The program has expanded to other cities in Greece and Cyprus and has an active Facebook community, where people come to share photos and stories regarding historic buildings in their neighborhood. They are also developing a step-by-step guide to export to other countries in similar situations to Greece. “Try and group all creative resources that you might have,” says Stelios. “Start from a neighborhood or city center, then replicate it in bigger regions.”
On one recent walk, Monumenta led a group of curious citizens around the neighborhood of Ampelokipoi. Sifting through the concrete, one area stood out: a series of three-storey, ochre colored apartment buildings known locally as the Prosfygika. Though not postcard pretty, they have a melancholic beauty which grows on you as you wander around and learn about their history.

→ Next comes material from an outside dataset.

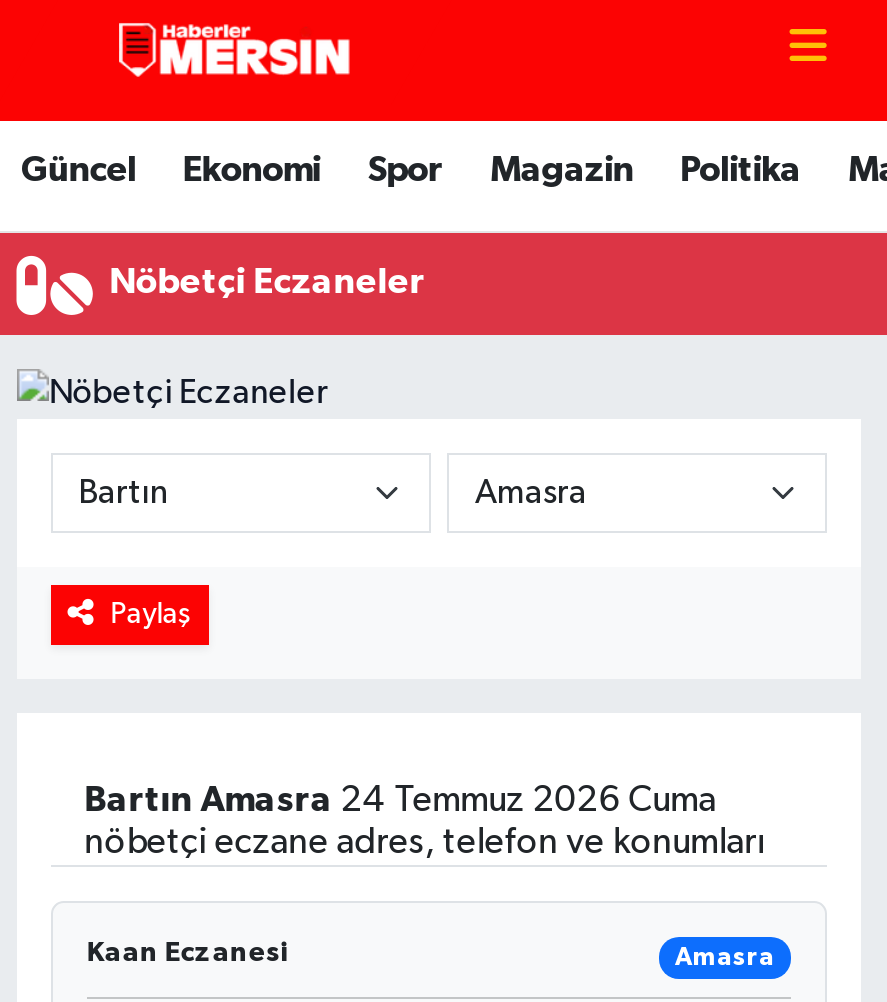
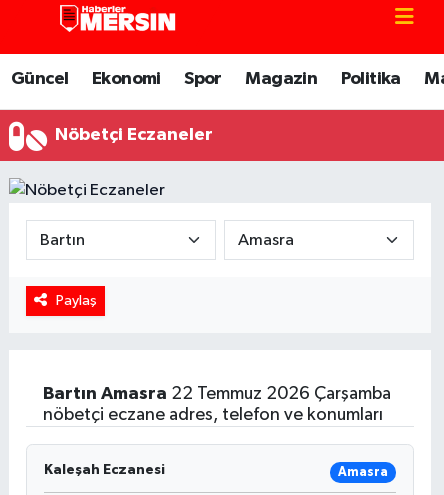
- Bartın Amasra 24 Temmuz 2026 Cuma
+ Bartın Amasra 22 Temmuz 2026 Çarşamba

- Kaan Eczanesi
+ Kaleşah Eczanesi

Built between 1933 and 1935 by the architects Kimon Laskaris and Dimitris Kyriakos in a functional style inspired by German Bauhaus, they symbolize one of modern Greece’s most extraordinary chapters—the absorption and integration of over 1 million refugees who came to the country during the 1923 Greek-Turkish population exchange. The refugees in Ampelokipoi spent the first years of their arrival living in tents in a football stadium, before moving to the Prosfygika in the early 1930s. In December 1944, Prosfygika was the scene of vicious fighting between communist and nationalist forces in an early battle of the Greek Civil War—bullet holes are still visible on the walls.
Now mostly squatted, they are under constant threat of destruction due to their enviable location near the city center (Monumenta are keeping a close eye on them). And yet here they are: a living testament to a century of history. Hopefully, 100 years from now, these same buildings will still be here, to tell their story to a new generation.